E社では,製品のプリンタで「トナーを入れ替えるときに手が汚れる」との苦情があることを社内Webページに掲げたところ,「密閉型のカセットにしよう」「そうすると重量が大きくなり,それを引き出すのが大変だ」「それならカセット下部にローラーをつければよいがすると機構が複雑になる」「カセットを斜めにして手前を低くすれば」・・・という意見が次々と得られました。それにより,単にトナー部分だけではなく全体的な改善をしたプリンタを作ることができました。

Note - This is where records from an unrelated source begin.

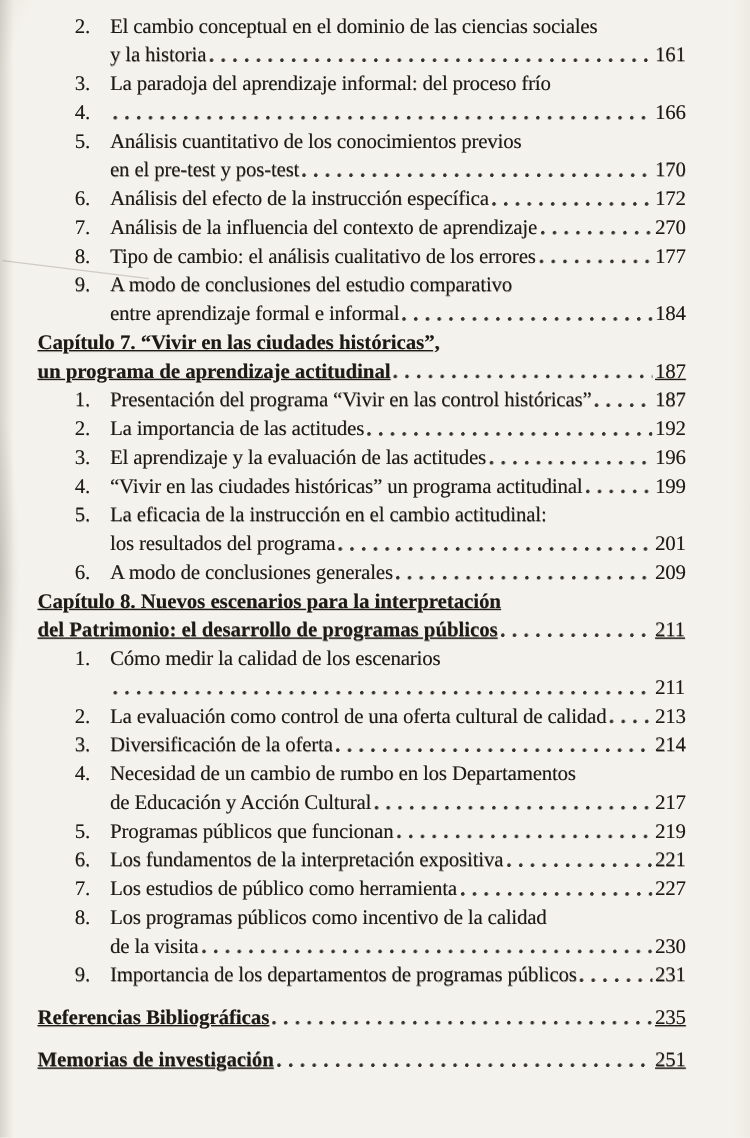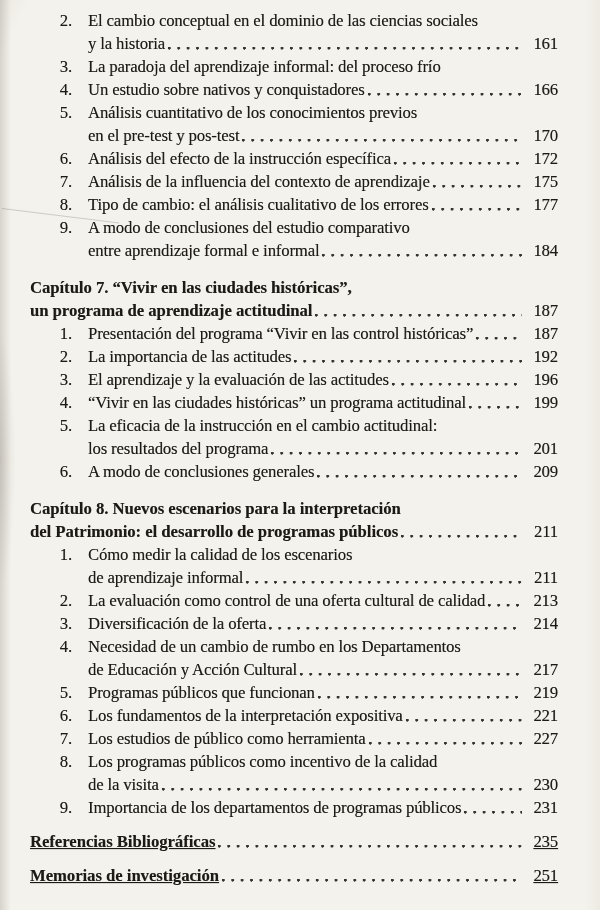--- a/index.html
+++ b/index.html
@@ -43,7 +43,7 @@
     background:radial-gradient(circle at 2.2px 2.2px, #35322c 1.25px, rgba(0,0,0,0) 1.6px);
     background-size:9.4px 5px;background-repeat:repeat-x;
   }
-  .pagenum{flex:0 0 34px;text-align:right;white-space:nowrap;}
+  .pagenum{flex:0 0 34px;white-space:nowrap;}
   .entry-chapter .text, .entry-standalone .text{font-weight:bold;letter-spacing:0;}
   .entry-chapter{margin-top:14px;}
   .entry-standalone{margin-top:11px;text-decoration:underline;}

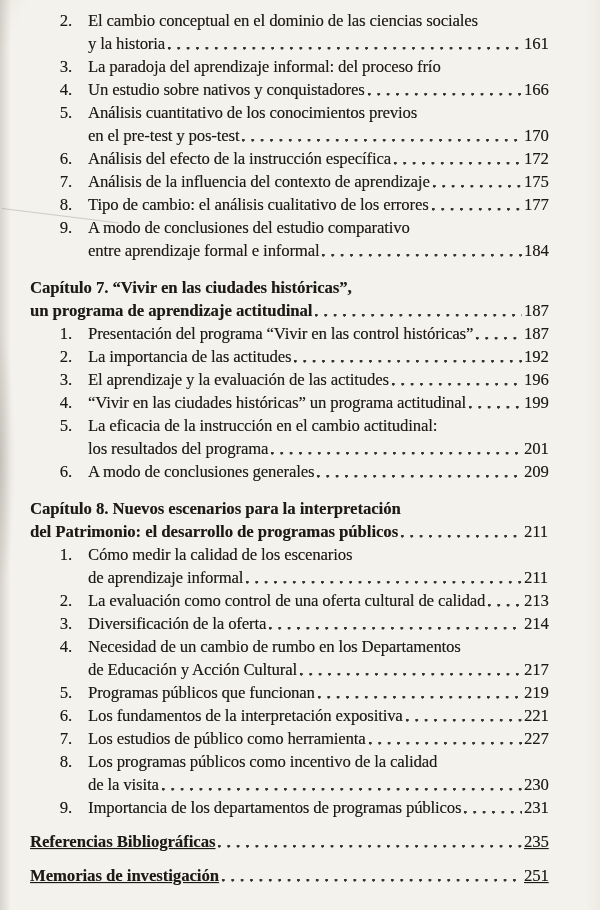--- a/index.html
+++ b/index.html
@@ -77,7 +77,6 @@
       <div class="entry entry-item">
         <div class="row">
           <span class="numcol">4.</span>
-          <span class="text">Un estudio sobre nativos y conquistadores</span>
           <span class="leader"></span>
           <span class="pagenum">166</span>
         </div>

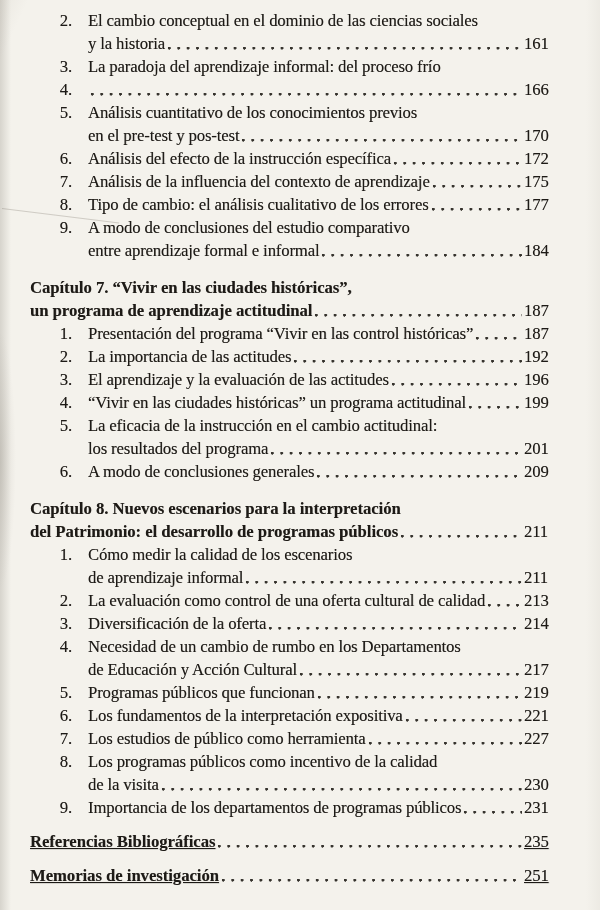--- a/index.html
+++ b/index.html
@@ -106,7 +106,7 @@
           <span class="numcol">7.</span>
           <span class="text">Análisis de la influencia del contexto de aprendizaje</span>
           <span class="leader"></span>
-          <span class="pagenum">175</span>
+          <span class="pagenum">270</span>
         </div>
       </div>
       <div class="entry entry-item">

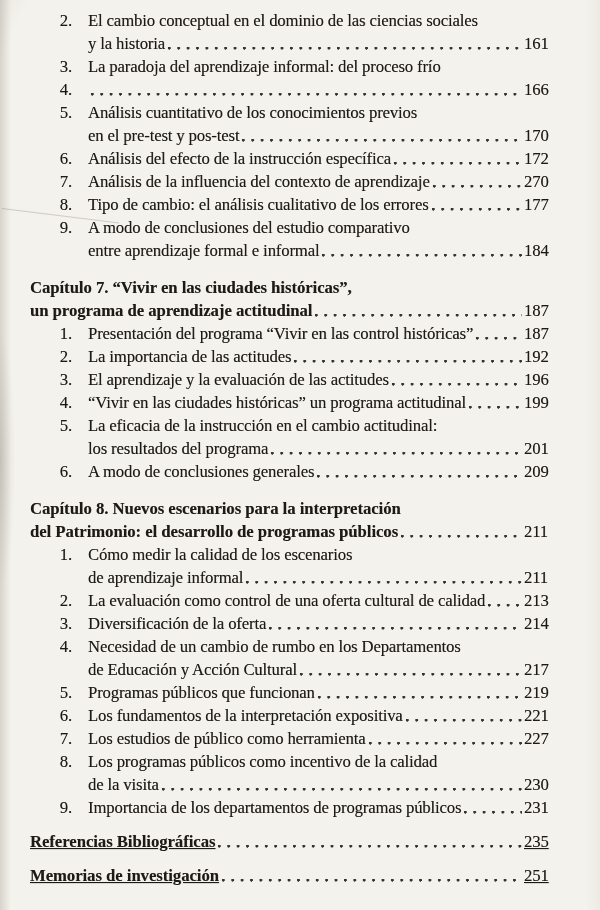--- a/index.html
+++ b/index.html
@@ -45,7 +45,7 @@
   }
   .pagenum{flex:0 0 34px;white-space:nowrap;}
   .entry-chapter .text, .entry-standalone .text{font-weight:bold;letter-spacing:0;}
-  .entry-chapter{margin-top:14px;}
+  .entry-chapter{margin-top:0;text-decoration:underline;}
   .entry-standalone{margin-top:11px;text-decoration:underline;}
 </style>
 </head>

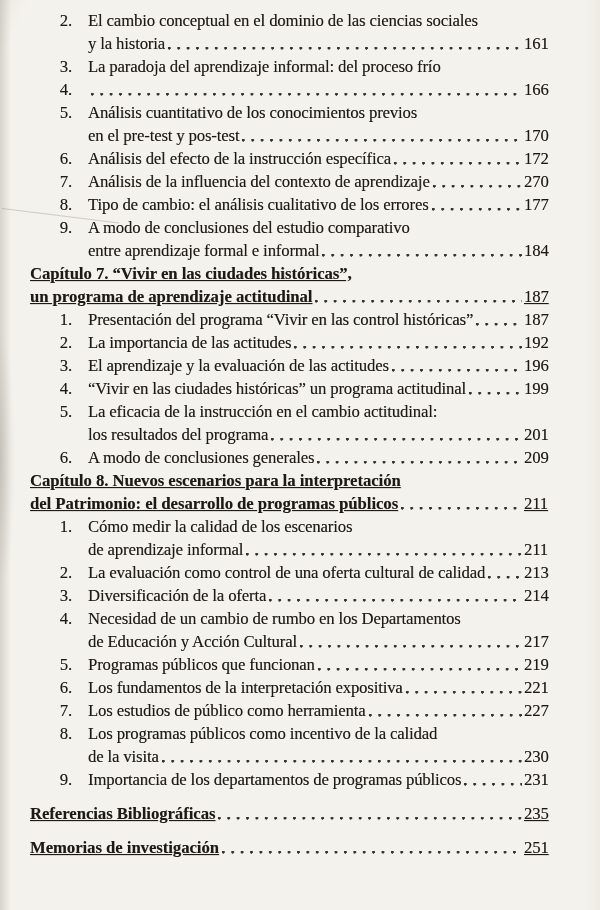--- a/index.html
+++ b/index.html
@@ -208,7 +208,6 @@
         </div>
         <div class="row">
           <span class="numcol"></span>
-          <span class="text">de aprendizaje informal</span>
           <span class="leader"></span>
           <span class="pagenum">211</span>
         </div>

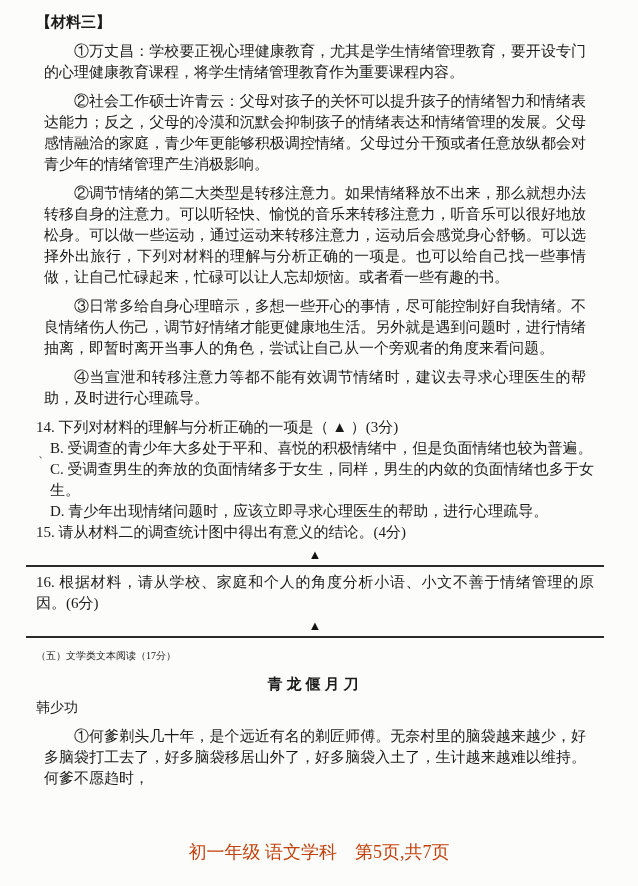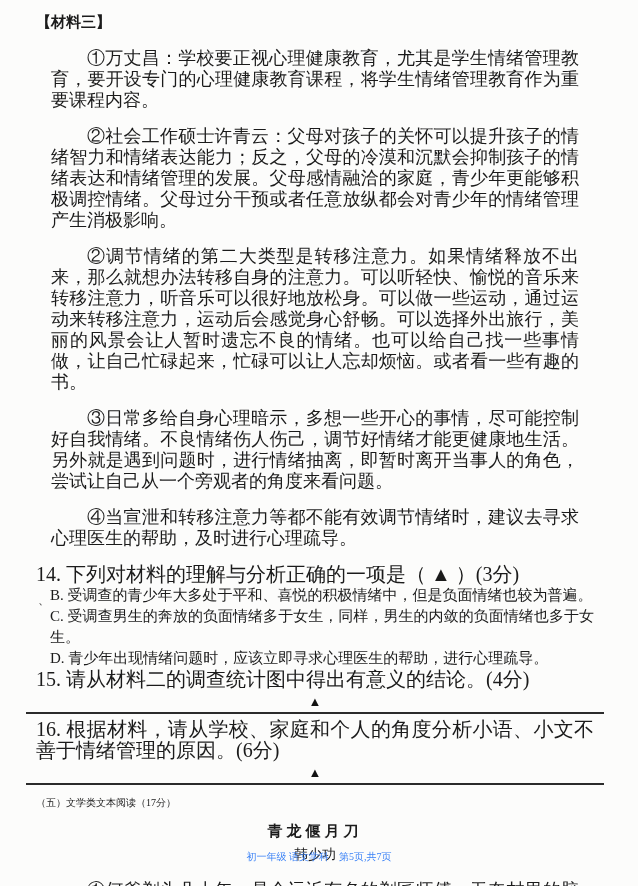--- a/index.html
+++ b/index.html
@@ -21,9 +21,9 @@
     margin: 0;
   }
   .body-para {
-    font-size: 18px;
+    font-size: 15px;
     line-height: 21px;
-    margin: 15px;
+    margin: 8px;
     text-align: justify;
     text-indent: 2em;
   }

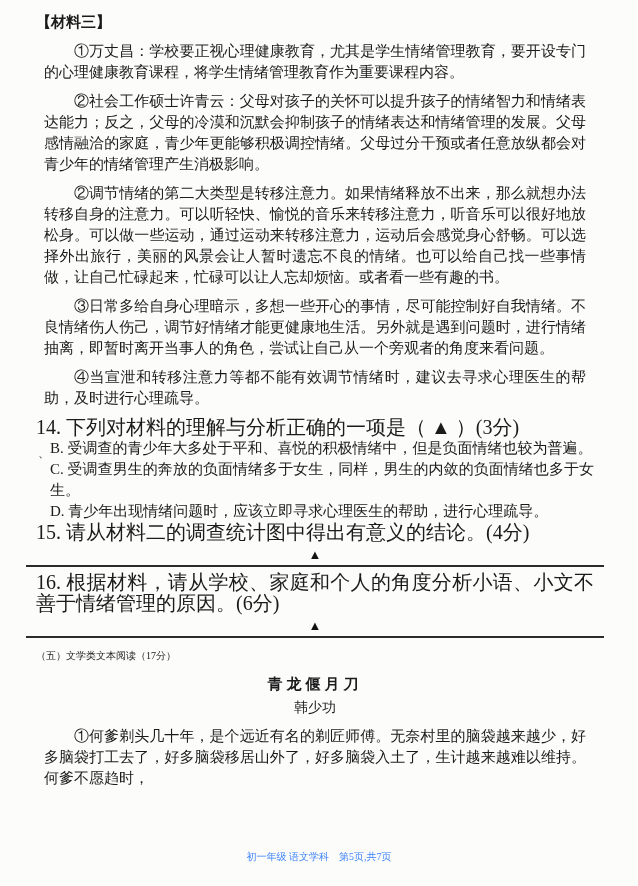--- a/index.html
+++ b/index.html
@@ -95,7 +95,7 @@
   <p class="body-para">①万丈昌：学校要正视心理健康教育，尤其是学生情绪管理教育，要开设专门的心理健康教育课程，将学生情绪管理教育作为重要课程内容。</p>
   <p class="body-para">②社会工作硕士许青云：父母对孩子的关怀可以提升孩子的情绪智力和情绪表达能力；反之，父母的冷漠和沉默会抑制孩子的情绪表达和情绪管理的发展。父母感情融洽的家庭，青少年更能够积极调控情绪。父母过分干预或者任意放纵都会对青少年的情绪管理产生消极影响。</p>
 
-  <p class="body-para">②调节情绪的第二大类型是转移注意力。如果情绪释放不出来，那么就想办法转移自身的注意力。可以听轻快、愉悦的音乐来转移注意力，听音乐可以很好地放松身。可以做一些运动，通过运动来转移注意力，运动后会感觉身心舒畅。可以选择外出旅行，美丽的风景会让人暂时遗忘不良的情绪。也可以给自己找一些事情做，让自己忙碌起来，忙碌可以让人忘却烦恼。或者看一些有趣的书。</p>
+  <p class="body-para">②调节情绪的第二大类型是转移注意力。如果情绪释放不出来，那么就想办法转移自身的注意力。可以听轻快、愉悦的音乐来转移注意力，听音乐可以很好地放松身。可以做一些运动，通过运动来转移注意力，运动后会感觉身心舒畅。可以选择外出旅行，下列对材料的理解与分析正确的一项是。也可以给自己找一些事情做，让自己忙碌起来，忙碌可以让人忘却烦恼。或者看一些有趣的书。</p>
   <p class="body-para">③日常多给自身心理暗示，多想一些开心的事情，尽可能控制好自我情绪。不良情绪伤人伤己，调节好情绪才能更健康地生活。另外就是遇到问题时，进行情绪抽离，即暂时离开当事人的角色，尝试让自己从一个旁观者的角度来看问题。</p>
   <p class="body-para">④当宣泄和转移注意力等都不能有效调节情绪时，建议去寻求心理医生的帮助，及时进行心理疏导。</p>
 

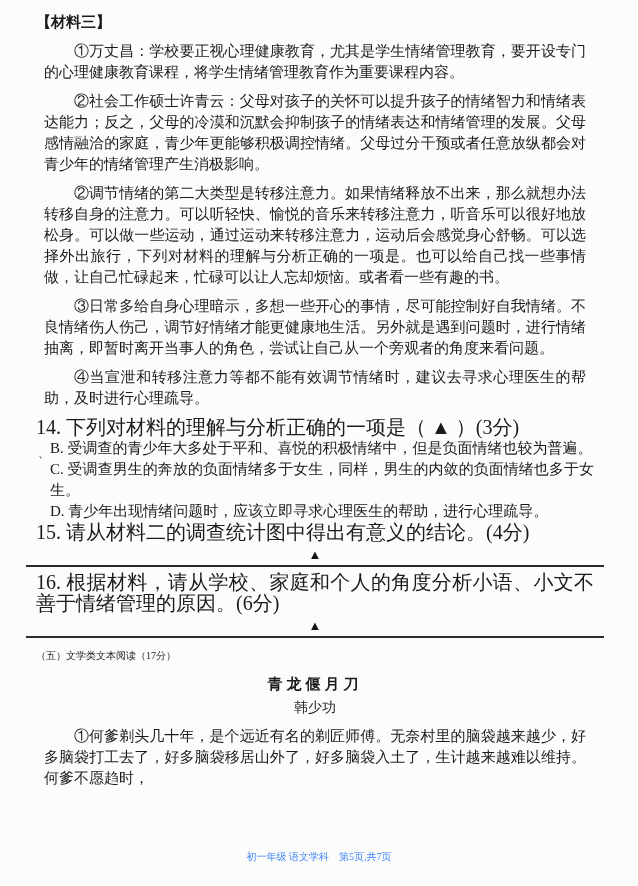--- a/index.html
+++ b/index.html
@@ -28,7 +28,7 @@
     text-indent: 2em;
   }
   .question {
-    font-size: 20px;
+    font-size: 15px;
     line-height: 21px;
     margin: 0;
     text-align: justify;

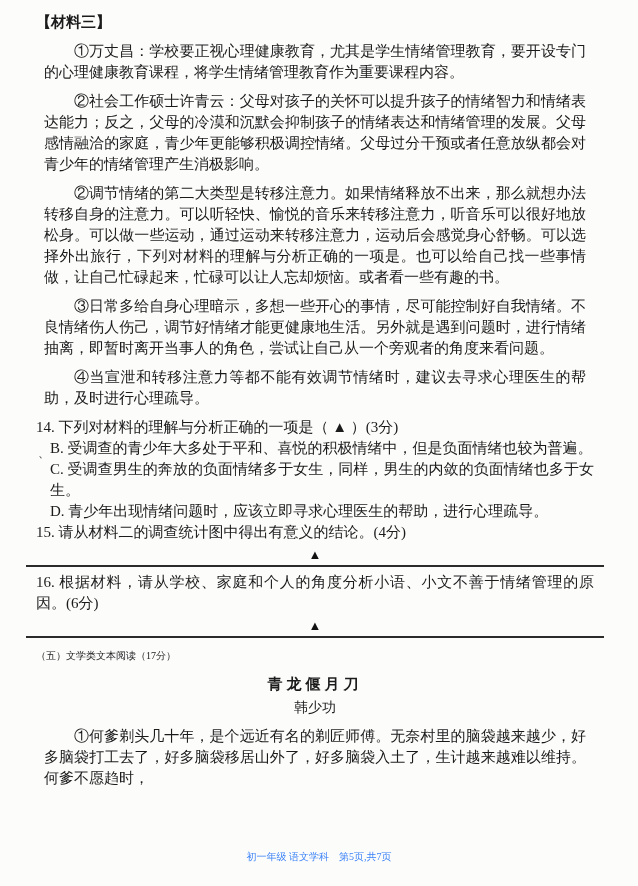--- a/index.html
+++ b/index.html
@@ -71,7 +71,7 @@
     margin: 6px 0 0 0;
   }
   .essay-author {
-    text-align: center;
+    text-align: left;
     font-size: 14px;
     line-height: 21px;
     margin: 2px 0 2px 0;

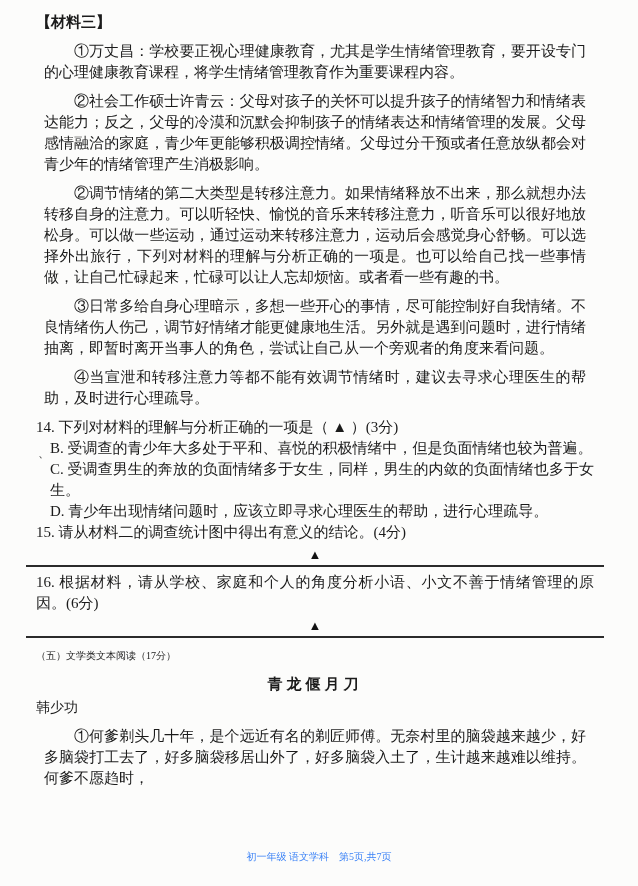--- a/index.html
+++ b/index.html
@@ -82,8 +82,8 @@
     right: 0;
     bottom: 22px;
     text-align: center;
-    font-size: 10px;
-    color: #3b82f6;
+    font-size: 18px;
+    color: #c2410c;
   }
 </style>
 </head>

知識には、経験や教養など個人の頭に入っているだけの暗黙知と、文章などにより表現されている形式知があります。また、個人の持つ個人知と組織全体で共有している組織知があります。暗黙知と形式知の相互変換により個人知が組織知になり、また個人知が向上します。これらの相互変換は、共同化・表出化・連結化・内面化の4つプロセスにより行われ、それをスパイラル的に進めることが、組織の知識が向上するという理論を、4つの英単語の頭文字をとって、SECIモデルといいます。ナレッジ・マネジメントとは、このSECIのサイクルを効果的に行なう方法論であるといえます。

SECIモデル
共同化(Socialization)
個人の暗黙知を組織の暗黙知に変換するプロセスです。個人が知っていることや思っていることを、口頭や行動によって他人に伝えることにより、その知識が組織に広まります。正式なルールにはなっていないが、大勢がそれを認めていて、それに従って行動している段階になります。しかし、個人により解釈には差があります。
表出化(Externalization)
組織の暗黙知を形式知に変換するプロセスです。組織の多くが認めていることをノウハウ集や基準などに文章化することにより広く伝えられるため、組織全員の知識になり、認識の違いが少なくなります。
連結化(Combination)
表出された多くの知識を組み合わせて、より統一された体系にしたり、より高い知識にしたりするプロセスです。
内面化(Internalization)
組織の形式知から、より高い個人の暗黙知へと進むプロセスです。連結化の段階は、まだ「頭で理解し、表面的に行動している」段階ですが、それが進んで、個人の「心や体に染み込み、自律的に行動する」段階になります。すると、ここで個人の暗黙知が発生します。